§ **Work to be completed**
Your answer should consist of the lines in the data below that contain "users".

[Study material]

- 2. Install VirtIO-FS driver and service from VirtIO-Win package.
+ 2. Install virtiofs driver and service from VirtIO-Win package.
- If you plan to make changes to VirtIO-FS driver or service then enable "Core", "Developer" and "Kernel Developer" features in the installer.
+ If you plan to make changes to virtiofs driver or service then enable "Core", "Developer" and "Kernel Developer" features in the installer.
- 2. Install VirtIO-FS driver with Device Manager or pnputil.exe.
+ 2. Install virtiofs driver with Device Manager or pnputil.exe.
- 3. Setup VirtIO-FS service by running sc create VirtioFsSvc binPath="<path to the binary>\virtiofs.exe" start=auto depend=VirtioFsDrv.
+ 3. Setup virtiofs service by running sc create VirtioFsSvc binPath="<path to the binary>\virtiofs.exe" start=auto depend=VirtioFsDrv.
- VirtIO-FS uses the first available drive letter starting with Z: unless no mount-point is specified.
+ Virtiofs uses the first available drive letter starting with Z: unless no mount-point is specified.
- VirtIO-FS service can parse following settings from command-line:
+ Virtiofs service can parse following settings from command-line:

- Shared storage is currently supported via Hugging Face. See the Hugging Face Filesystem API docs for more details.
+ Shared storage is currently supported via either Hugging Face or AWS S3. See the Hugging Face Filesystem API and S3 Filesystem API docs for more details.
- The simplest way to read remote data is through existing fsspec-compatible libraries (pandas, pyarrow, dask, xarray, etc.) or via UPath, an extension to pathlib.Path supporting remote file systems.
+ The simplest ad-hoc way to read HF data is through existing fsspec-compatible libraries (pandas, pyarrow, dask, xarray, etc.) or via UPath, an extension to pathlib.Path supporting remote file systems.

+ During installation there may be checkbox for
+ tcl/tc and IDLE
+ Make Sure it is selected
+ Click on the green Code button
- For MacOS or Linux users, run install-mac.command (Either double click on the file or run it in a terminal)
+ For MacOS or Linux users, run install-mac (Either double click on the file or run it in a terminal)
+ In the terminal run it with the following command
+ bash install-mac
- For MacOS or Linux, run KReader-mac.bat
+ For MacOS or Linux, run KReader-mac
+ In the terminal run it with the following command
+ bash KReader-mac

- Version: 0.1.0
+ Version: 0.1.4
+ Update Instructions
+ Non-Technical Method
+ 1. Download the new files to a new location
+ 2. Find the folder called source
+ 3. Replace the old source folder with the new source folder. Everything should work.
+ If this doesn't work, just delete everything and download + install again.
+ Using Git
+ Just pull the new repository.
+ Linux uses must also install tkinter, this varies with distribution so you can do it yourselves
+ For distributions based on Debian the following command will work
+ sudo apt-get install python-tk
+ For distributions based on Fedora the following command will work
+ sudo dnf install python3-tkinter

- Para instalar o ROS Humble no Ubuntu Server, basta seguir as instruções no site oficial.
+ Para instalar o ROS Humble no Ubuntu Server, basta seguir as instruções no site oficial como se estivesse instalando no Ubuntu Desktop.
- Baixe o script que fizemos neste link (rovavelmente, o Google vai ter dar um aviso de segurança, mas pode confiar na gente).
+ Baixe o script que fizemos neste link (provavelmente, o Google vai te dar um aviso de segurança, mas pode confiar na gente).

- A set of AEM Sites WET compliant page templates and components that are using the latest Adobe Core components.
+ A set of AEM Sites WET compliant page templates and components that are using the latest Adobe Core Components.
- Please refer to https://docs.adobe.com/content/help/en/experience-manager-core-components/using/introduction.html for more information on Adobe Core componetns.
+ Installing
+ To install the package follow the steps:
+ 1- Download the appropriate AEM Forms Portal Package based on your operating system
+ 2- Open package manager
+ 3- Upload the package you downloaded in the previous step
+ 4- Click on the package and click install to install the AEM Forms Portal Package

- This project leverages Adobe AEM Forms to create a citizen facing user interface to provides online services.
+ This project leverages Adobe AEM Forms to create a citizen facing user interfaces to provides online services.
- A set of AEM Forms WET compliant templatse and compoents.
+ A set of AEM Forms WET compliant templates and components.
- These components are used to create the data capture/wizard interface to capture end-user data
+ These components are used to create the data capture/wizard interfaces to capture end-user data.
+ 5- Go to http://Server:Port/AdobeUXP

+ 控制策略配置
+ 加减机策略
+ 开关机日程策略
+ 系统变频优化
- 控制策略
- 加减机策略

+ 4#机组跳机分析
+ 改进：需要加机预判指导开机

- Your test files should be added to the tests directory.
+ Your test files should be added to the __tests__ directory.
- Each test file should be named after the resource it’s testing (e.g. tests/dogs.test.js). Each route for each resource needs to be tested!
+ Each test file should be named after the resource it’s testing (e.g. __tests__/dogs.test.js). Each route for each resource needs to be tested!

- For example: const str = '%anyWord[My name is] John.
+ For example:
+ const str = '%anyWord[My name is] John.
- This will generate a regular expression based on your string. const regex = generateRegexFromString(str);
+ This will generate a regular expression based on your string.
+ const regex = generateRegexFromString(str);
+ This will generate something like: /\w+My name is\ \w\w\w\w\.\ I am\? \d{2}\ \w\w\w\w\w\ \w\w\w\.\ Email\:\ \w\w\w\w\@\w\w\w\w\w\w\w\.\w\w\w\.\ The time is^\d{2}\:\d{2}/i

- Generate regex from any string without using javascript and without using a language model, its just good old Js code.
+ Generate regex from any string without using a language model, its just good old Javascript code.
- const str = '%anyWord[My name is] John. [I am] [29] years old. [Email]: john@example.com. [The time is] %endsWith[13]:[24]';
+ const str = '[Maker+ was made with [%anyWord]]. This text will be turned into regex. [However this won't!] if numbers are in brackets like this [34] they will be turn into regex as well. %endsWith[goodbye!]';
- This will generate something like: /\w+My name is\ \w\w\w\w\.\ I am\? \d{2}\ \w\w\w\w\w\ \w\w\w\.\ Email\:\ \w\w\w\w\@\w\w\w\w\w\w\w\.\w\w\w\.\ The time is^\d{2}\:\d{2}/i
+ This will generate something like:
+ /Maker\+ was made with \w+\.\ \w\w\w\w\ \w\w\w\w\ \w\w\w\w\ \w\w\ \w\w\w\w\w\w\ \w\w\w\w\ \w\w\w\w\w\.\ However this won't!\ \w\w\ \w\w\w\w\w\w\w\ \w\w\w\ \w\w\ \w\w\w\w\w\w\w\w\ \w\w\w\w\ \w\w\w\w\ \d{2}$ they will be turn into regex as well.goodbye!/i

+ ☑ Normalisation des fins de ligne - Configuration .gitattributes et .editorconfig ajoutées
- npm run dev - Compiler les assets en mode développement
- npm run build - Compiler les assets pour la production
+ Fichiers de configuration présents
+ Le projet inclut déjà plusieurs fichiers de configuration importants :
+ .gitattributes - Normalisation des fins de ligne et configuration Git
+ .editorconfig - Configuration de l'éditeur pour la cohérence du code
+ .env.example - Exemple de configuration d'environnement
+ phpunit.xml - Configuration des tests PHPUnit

[/Study material]

§ **Output**
- For MacOS or Linux users, run install-mac.command (Either double click on the file or run it in a terminal)
+ For MacOS or Linux users, run install-mac (Either double click on the file or run it in a terminal)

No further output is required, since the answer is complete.